Julie Spiezio, a senior vice president at the ACLI, Washington, has given that advice in a comment letter submitted to the U.S. Treasury Department in response to department efforts to implement some nonbank financial company supervision requirements included in the Dodd-Frank Wall Street Reform and Consumer Protection Act.

The Dodd-Frank created the FSOC and gave it the authority to decide, under Section 113 of the Dodd-Frank compassDodd-Frank Act, whether some nonbank financial companies are so large and systemically important that they ought to be given extra attention by the Federal Reserve Board.

The Treasury Department has asked for comments on oversight of nonbank financial companies, and it also put out a separate notice seeking public comments on implementing the “Volcker Rule” provision of the Dodd-Frank Act.
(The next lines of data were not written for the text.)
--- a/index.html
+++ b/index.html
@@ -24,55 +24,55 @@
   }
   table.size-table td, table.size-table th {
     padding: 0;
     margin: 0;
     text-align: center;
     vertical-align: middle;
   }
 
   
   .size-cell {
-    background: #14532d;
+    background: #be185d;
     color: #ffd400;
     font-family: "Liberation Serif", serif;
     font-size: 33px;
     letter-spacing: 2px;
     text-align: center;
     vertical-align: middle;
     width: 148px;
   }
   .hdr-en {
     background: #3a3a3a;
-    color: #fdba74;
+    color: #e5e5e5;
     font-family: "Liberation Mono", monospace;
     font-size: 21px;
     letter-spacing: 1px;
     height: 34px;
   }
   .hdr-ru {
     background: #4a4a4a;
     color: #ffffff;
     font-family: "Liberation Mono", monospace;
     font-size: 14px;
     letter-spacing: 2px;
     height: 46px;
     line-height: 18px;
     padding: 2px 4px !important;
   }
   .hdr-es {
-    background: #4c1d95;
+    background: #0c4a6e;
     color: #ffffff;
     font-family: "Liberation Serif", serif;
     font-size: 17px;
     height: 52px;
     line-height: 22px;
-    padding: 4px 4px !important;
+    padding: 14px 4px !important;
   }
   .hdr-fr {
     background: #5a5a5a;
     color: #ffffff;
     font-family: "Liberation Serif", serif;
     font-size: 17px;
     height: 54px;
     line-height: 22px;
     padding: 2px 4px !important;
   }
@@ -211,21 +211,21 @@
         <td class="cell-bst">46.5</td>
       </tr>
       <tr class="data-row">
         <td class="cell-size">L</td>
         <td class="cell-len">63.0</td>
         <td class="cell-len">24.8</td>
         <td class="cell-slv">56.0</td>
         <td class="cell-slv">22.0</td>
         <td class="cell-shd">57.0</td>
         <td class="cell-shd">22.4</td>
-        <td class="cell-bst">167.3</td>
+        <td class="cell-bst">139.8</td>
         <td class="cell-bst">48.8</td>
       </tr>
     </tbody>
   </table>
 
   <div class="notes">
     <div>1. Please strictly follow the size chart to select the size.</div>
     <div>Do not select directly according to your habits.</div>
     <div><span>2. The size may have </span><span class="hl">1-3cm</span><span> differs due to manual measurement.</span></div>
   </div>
That provision is supposed to limit the ability of a company with any explicit or implicit federal backing to trade for its own account.
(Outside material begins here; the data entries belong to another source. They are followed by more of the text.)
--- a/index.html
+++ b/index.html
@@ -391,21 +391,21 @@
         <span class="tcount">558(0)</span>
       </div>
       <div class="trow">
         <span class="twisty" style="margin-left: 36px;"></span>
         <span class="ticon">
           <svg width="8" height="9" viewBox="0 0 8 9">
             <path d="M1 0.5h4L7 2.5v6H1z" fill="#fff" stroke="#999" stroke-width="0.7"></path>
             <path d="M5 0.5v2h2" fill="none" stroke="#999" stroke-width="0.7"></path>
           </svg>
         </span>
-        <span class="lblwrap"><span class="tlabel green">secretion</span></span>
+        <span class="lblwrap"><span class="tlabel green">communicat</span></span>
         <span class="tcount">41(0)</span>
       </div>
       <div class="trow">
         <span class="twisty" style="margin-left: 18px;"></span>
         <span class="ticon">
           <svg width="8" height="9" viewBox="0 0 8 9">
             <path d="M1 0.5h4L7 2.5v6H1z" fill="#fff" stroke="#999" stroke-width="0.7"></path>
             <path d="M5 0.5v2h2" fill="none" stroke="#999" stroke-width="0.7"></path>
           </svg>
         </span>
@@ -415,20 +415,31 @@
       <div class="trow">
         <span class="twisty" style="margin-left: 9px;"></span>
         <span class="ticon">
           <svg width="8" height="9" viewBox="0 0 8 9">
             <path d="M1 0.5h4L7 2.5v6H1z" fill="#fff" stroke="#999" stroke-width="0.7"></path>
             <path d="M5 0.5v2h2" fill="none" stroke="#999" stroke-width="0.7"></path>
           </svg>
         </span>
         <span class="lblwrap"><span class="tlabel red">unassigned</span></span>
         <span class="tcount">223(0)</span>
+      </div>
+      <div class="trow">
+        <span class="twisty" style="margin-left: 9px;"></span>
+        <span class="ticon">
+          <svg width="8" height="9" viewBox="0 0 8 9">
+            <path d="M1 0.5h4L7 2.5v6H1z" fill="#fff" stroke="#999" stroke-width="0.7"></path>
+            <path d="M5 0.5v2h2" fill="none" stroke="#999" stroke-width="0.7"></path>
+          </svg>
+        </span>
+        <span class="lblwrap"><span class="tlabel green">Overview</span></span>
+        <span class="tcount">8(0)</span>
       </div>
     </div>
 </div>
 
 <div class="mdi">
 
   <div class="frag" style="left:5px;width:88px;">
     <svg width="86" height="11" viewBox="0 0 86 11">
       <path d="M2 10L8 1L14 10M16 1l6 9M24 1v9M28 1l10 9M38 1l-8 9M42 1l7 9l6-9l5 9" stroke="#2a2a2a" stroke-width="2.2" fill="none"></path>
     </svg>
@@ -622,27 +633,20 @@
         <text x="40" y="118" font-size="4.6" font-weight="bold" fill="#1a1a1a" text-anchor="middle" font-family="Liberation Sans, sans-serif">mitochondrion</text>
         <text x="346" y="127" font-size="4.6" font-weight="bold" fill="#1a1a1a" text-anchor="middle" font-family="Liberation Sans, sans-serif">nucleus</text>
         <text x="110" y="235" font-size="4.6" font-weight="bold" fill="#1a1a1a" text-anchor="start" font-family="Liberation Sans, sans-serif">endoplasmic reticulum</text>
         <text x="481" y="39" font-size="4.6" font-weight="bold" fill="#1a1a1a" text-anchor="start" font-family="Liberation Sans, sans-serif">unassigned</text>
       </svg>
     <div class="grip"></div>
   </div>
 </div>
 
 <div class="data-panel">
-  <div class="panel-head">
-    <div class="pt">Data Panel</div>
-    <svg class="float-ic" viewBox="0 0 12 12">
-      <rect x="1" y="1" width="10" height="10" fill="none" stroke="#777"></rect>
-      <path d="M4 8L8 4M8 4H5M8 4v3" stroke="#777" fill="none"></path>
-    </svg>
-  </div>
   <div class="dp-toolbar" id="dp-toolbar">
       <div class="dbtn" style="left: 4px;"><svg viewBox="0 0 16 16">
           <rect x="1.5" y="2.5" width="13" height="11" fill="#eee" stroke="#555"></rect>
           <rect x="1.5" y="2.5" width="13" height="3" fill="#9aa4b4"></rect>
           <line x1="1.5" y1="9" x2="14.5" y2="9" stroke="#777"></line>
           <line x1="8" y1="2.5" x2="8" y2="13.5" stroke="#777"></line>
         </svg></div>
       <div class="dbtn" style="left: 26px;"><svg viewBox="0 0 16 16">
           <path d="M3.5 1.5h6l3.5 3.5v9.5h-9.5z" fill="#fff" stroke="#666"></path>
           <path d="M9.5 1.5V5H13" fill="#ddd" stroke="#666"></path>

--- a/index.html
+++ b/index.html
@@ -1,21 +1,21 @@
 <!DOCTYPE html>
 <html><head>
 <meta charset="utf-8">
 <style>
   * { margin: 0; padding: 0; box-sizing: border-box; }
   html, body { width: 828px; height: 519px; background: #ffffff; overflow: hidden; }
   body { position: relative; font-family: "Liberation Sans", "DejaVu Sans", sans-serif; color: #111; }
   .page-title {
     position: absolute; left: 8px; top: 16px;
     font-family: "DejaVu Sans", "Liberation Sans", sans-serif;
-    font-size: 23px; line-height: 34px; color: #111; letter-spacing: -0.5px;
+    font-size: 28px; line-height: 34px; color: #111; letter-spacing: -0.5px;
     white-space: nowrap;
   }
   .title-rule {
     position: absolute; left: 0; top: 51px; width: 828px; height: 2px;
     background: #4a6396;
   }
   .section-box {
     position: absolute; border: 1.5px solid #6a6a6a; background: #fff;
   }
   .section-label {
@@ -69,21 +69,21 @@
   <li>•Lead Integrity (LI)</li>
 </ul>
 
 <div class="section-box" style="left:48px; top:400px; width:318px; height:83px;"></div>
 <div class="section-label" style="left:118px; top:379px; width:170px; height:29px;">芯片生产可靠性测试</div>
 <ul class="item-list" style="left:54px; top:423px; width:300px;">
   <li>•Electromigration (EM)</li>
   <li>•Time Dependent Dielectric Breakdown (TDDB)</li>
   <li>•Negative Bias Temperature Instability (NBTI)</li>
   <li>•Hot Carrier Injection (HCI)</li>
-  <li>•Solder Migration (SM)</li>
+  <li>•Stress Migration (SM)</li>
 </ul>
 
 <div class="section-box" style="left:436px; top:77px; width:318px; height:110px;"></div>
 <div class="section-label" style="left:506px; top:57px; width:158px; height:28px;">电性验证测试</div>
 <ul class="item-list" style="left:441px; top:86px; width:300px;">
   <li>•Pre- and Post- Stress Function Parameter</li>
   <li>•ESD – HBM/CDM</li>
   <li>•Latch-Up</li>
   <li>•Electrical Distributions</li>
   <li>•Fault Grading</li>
Spiezio emphasizes in the ACLI comment that an insurer that is acting as a traditional insurer typically engages in cautious, carefully supervised investment activities that are unlikely to pose a threat to the stability of the financial system.

The “FSOC should conclude that life insurance companies engaged primarily in traditional insurance activities are not systemically significant and should not be designated under section 113″ for extra attention, Spiezio says.
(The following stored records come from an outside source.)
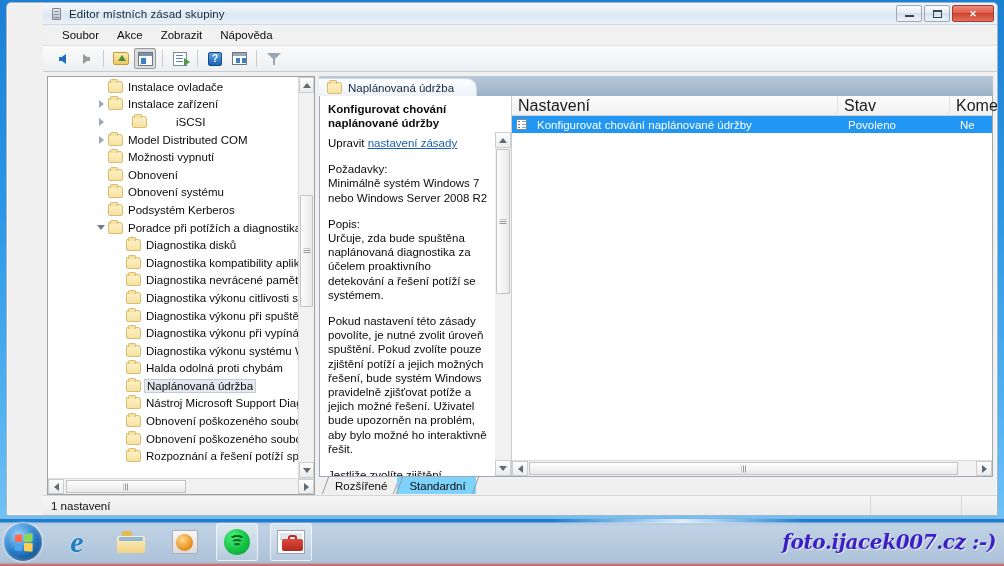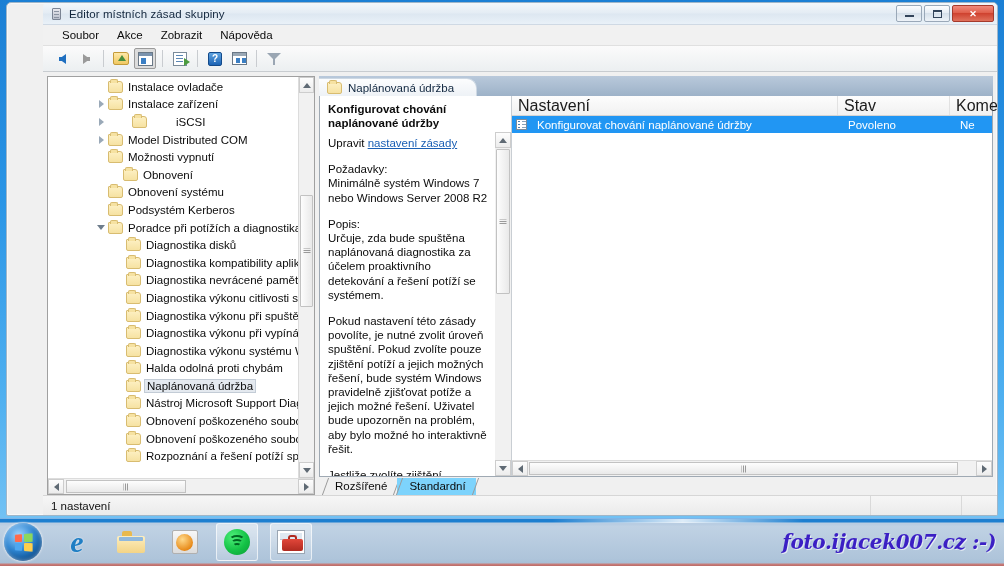--- a/index.html
+++ b/index.html
@@ -194,21 +194,21 @@
   .lv-col { font-size:16px; color:#1b1b1b; display:flex; align-items:center; padding-left:6px; border-right:1px solid #e2e2e2; }
   .lv-rows { flex:1 1 auto; overflow:hidden; position:relative; }
   .lv-row { height:17px; display:flex; align-items:center; font-size:11.5px; }
   .lv-row.sel { background:#2196f3; color:#fff; }
   .lv-cell { padding-left:6px; overflow:hidden; white-space:nowrap; }
   .lv-icon { width:11px;height:11px;flex:0 0 11px; margin:0 4px 0 4px; background:#fff; border:1px solid #7a8b9a; position:relative; }
   .lv-icon::before{content:"";position:absolute;left:1px;top:1px;width:2px;height:1px;background:#4b7fb5;box-shadow:0 3px 0 #4b7fb5,0 6px 0 #4b7fb5;}
   .lv-icon::after{content:"";position:absolute;left:5px;top:1px;width:4px;height:1px;background:#8aa2b8;box-shadow:0 3px 0 #8aa2b8,0 6px 0 #8aa2b8;}
 
   
-  .tabstrip { height:18px; flex:0 0 18px; display:flex; align-items:center; background:#f0f0f0; padding-left:4px; }
+  .tabstrip { height:18px; flex:0 0 18px; display:flex; align-items:flex-start; background:#f0f0f0; padding-left:4px; }
   .tab {
     font-size:11.5px; color:#0b0b0b; height:17px;
     display:flex; align-items:center; padding:0 10px 0 12px;
     position:relative; background:#7dd3fc;
   }
   .tab::before{ content:""; position:absolute; left:2px; top:0; bottom:0; width:9px;
     border-left:1px solid #9a9a9a; transform: skewX(-20deg); }
   .tab::after{ content:""; position:absolute; right:0px; top:0; bottom:0; width:9px;
     border-right:1px solid #9a9a9a; transform: skewX(-20deg); }
   .tab.active { background:#f0f0f0; font-weight:normal; }
@@ -375,21 +375,21 @@
                     <i></i>
                   </span>
                   <span class="tfolder"></span>
                   <span class="tlabel">Model Distributed COM</span>
                 </div>
                 <div class="trow" style="padding-left: 46px;">
                   <span class="expander"></span>
                   <span class="tfolder"></span>
                   <span class="tlabel">Možnosti vypnutí</span>
                 </div>
-                <div class="trow" style="padding-left: 46px; margin-left: 15px;">
+                <div class="trow" style="padding-left: 46px;">
                   <span class="expander"></span>
                   <span class="tfolder"></span>
                   <span class="tlabel">Obnovení</span>
                 </div>
                 <div class="trow" style="padding-left: 46px;">
                   <span class="expander"></span>
                   <span class="tfolder"></span>
                   <span class="tlabel">Obnovení systému</span>
                 </div>
                 <div class="trow" style="padding-left: 46px;">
Elsewhere, Spiezio discusses the ACLI’s views on how FSOC officials might identify potentially systemically significant nonbank financial companies.

“We believe interconnectedness and the degree of primary regulation

are most relevant in the designation process,” Spiezio says. “Interconnectedness is the paramount consideration in assessing whether activities or material financial distress of an individual firm could pose a threat to the financial stability of the U.S. Lacking interconnection, an entity may be a risk to its customers, employees, and owners but would not constitute a risk to other companies or to the system as a whole.”

Regulators could measure interconnectedness for a nonbank financial company by looking at the total volume of transactions and commitments with each of its largest counterparties, the size of the transactions and commitments with the most heavily used counterparties, and the number of counterparties whose total transaction volume is above a certain size threshold, Spiezio says.

The FSOC might, for example, be able to use a network model or map to identify systemically important institutions, Spiezio says.

In the comment on the Volcker Rule, Spiezio asks regulators to be sure to act on what the ACLI believes to be the intent of Congress to exempt life insurance and annuity separate accounts from any new restrictions, and to be sure insurers continue to have the ability to continue the sorts of general account investment and portfolio hedging arrangements they now typically use, including the ability to invest in hedge funds and private equity funds.